According to the district, the books will be returned to shelves as soon as it is determined that they meet the new acquisition and review policies. Titles under review originally included Diary of Anne Frank: the graphic adaptation and the Bible, but both have since been recirculated.

Keller ISD Board Policy states: “Before any material is selected for inclusion, library material must have been reviewed and recommended for inclusion by the district level library supervisor or persons designated by this supervisor.”

It also requires the district-level librarian or other designated person to submit a list of new acquisitions to the superintendent who must make the list available for a 30-day public review period, followed by review by the school board. , before purchasing any equipment.

According to board policy, “Documents that are in the challenge process shall be removed from shelves and made available only in a parental consent area until the challenge process is complete.”

School book fairs canceled

Grapevine-Colleyville (TX) school district officials have canceled school book fairs at schools in the district this school year, citing concerns about students buying books that are not “age-appropriate.” , according to the WFAA.

According to the district, two students purchased adult titles at a school book fair in the spring.
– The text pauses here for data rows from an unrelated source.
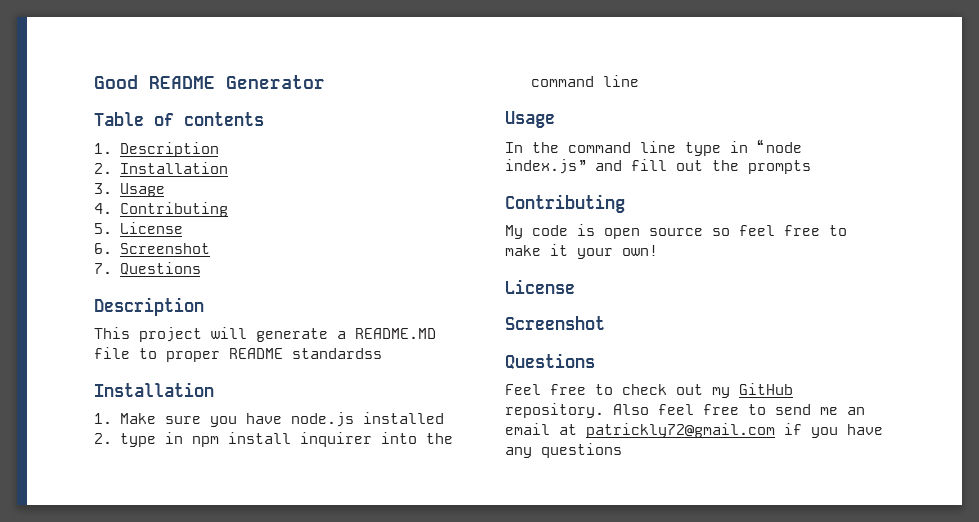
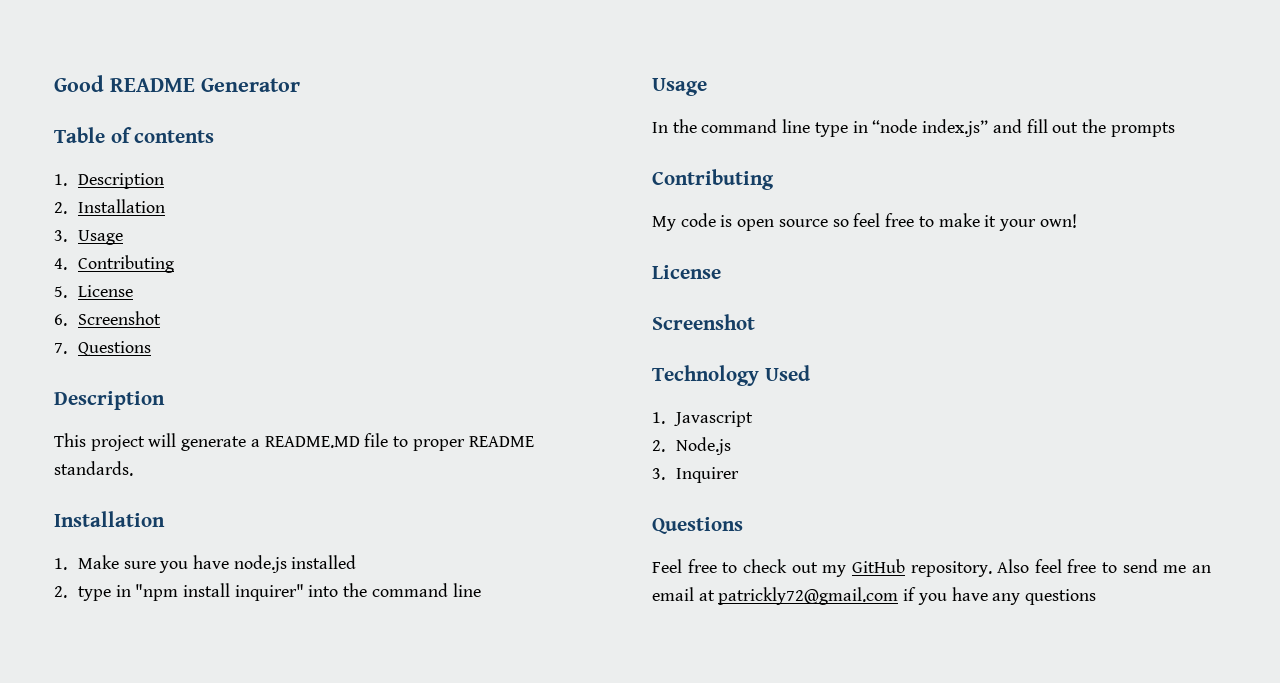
[292,348,382,359] standardss -> [54,461,133,476] standards.
[191,432,372,447] npm install inquirer -> [135,583,304,601] "npm install inquirer"
(605, 323) none -> [652,365,810,386] [652,411,753,427] [652,437,731,455] [652,467,739,483] // Technology Used // 1. Javascript // 2. Node.js // 3. Inquirer

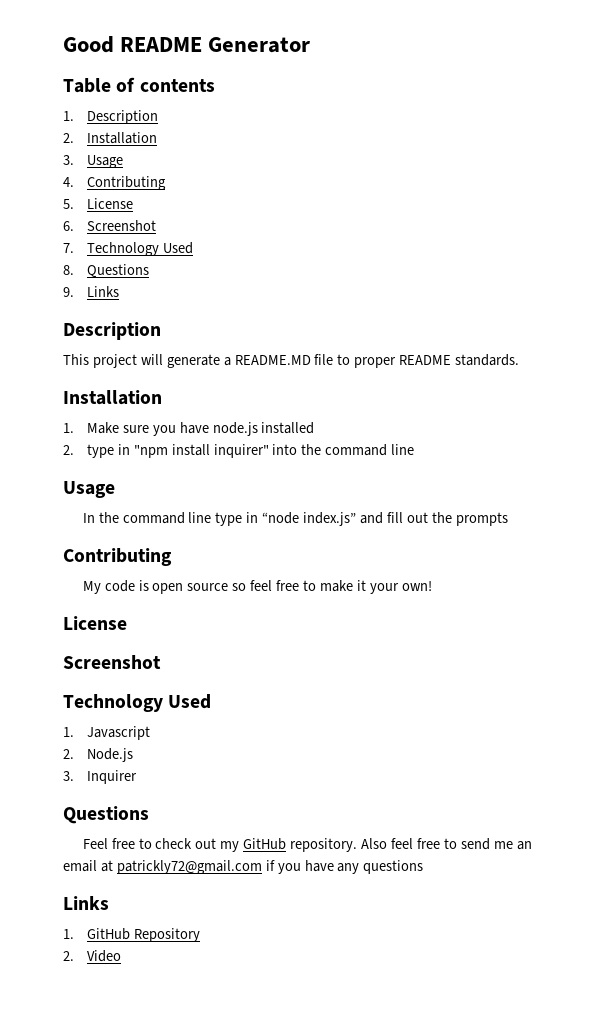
[77,341,151,356] Questions -> [86,242,193,256] [63,264,149,278] [63,286,119,297] Technology Used // 8. Questions // 9. Links
(1097, 597) none -> [63,896,109,910] [63,928,200,942] [63,950,121,962] // Links // 1. GitHub Repository // 2. Video

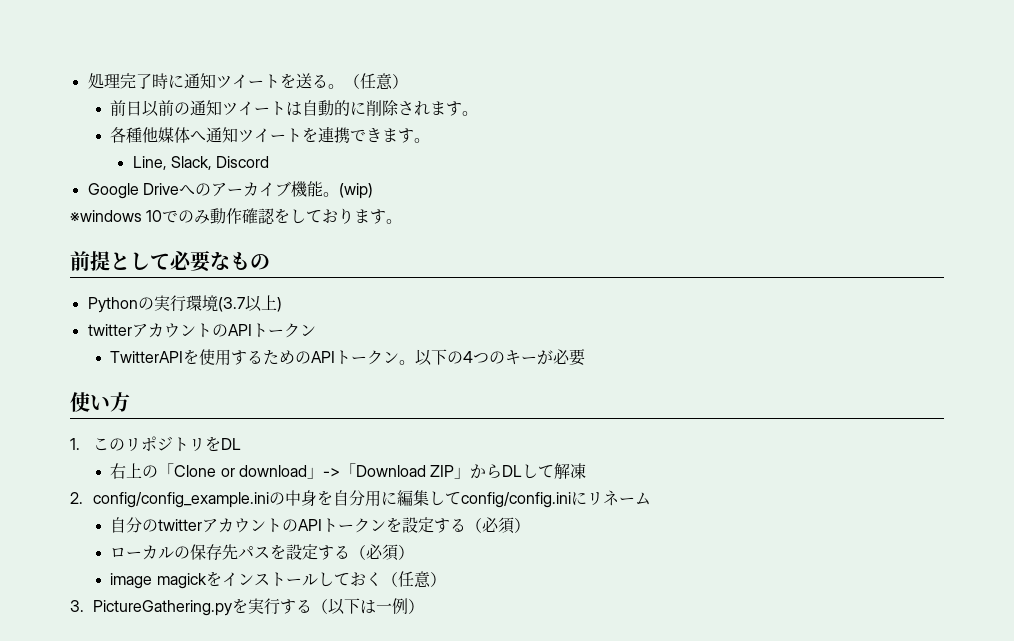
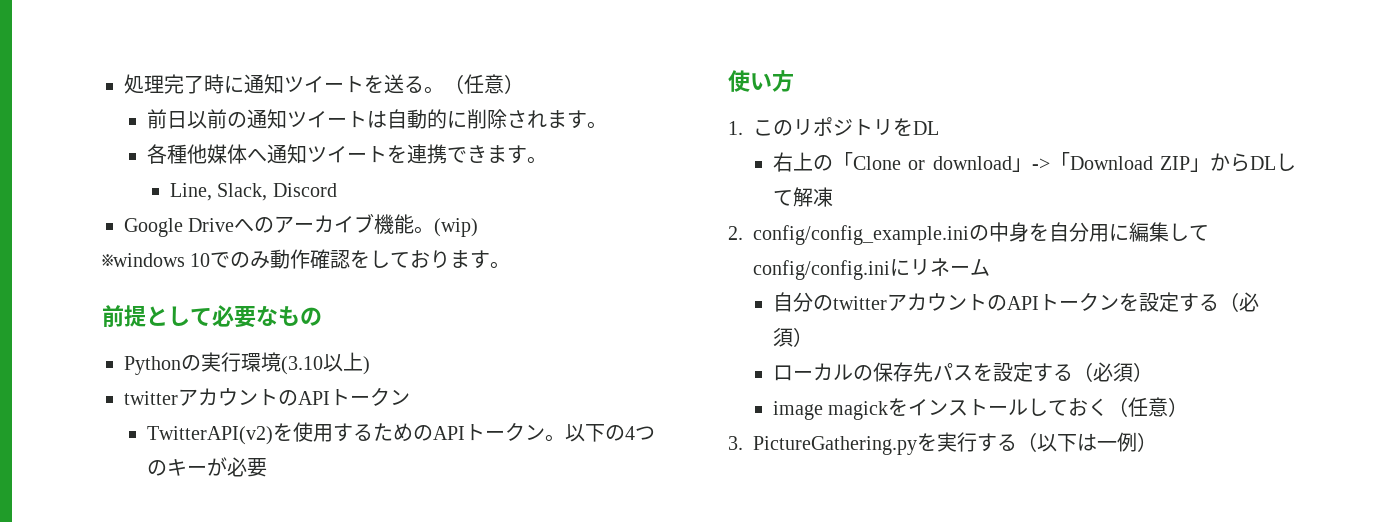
[217,297,245,312] (3.7 -> [281,356,323,375] (3.10
[110,351,184,363] TwitterAPI -> [146,426,273,445] TwitterAPI(v2)

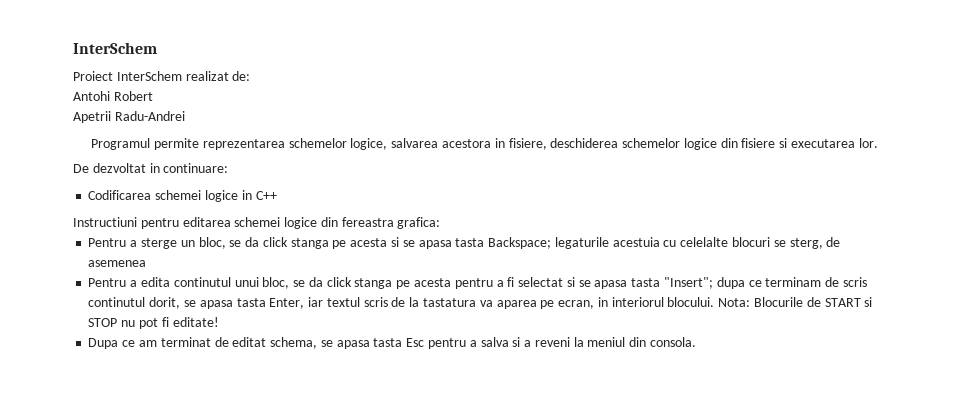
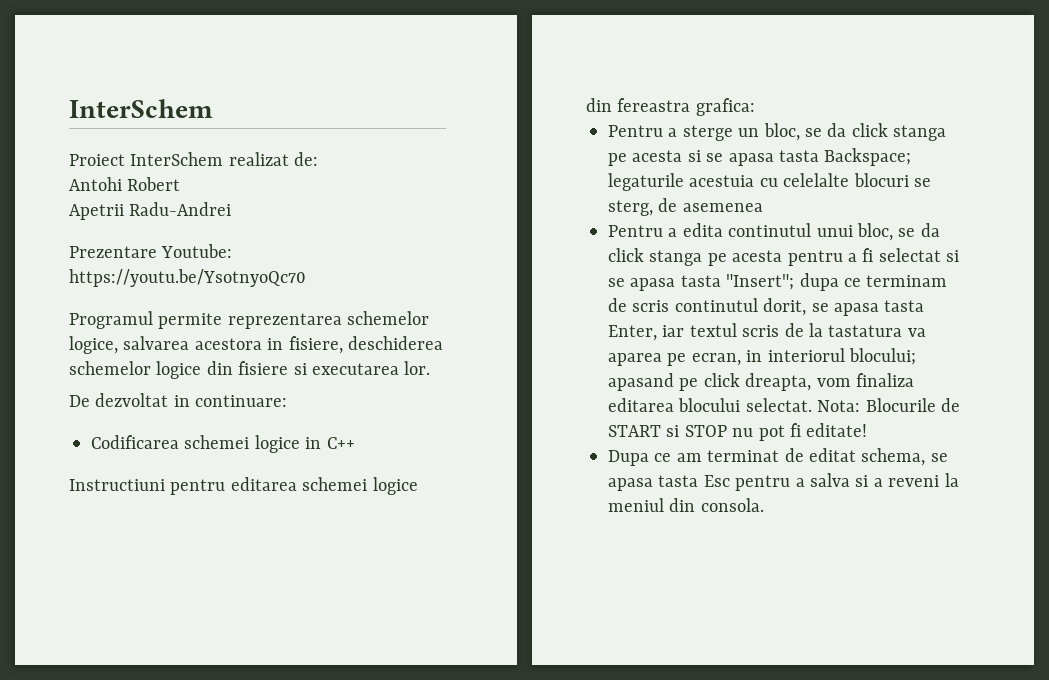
(185, 116) none -> [69,244,233,258] [69,269,306,287] // Prezentare Youtube: https://youtu.be/YsotnyoQc70
[667,297,715,307] blocului. -> [849,348,916,365] [608,373,914,391] [608,398,812,412] blocului; apasand pe click dreapta, vom finaliza editarea blocului selectat.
School book fairs often feature adult books for sale aimed at teachers, parents and other volunteers, the society said.

In an email, the district said its request for a full list of books available for purchase had not been received from Scholastic. The book seller said that at the time the request was made, the district was looking for more information than the company had “readily available,” according to NBC-DFW.

“We were actively working on a larger solution when they made their decision,” the Scholastic statement continued. “We also offered to deliver the fair early so they could personally review the selection/merchandising.”

State senator publicly threatens salaries of public library directors

South Carolina State Senator Josh Kimbrell stood in front of the Spartanburg County (SC) Public Library headquarters branch and called for some books to be removed from the children’s section, according to WYFF4 . He was joined by members of the Palmetto Family Council. Titles include My Way: Celebrating Gender Freedom for Children by Jay Hulme and The book of pronouns: her, him, them and me! by Cassandra Jules Corrigan.

If the books were not removed, he threatened to author an amendment to the state constitution to reimburse the salaries of library executives.

Spartanburg County Library Director Todd Stephens told WYFF4 that Kimbrell’s public complaint about a children’s book last May led to the book’s removal. According to WIS News 10, Kimbrell claims to have received hundreds of complaints from constituents about children’s books available in the public library. Stephens said since January he had received six complaints about “LGBTQ+ positive” books, according to the article.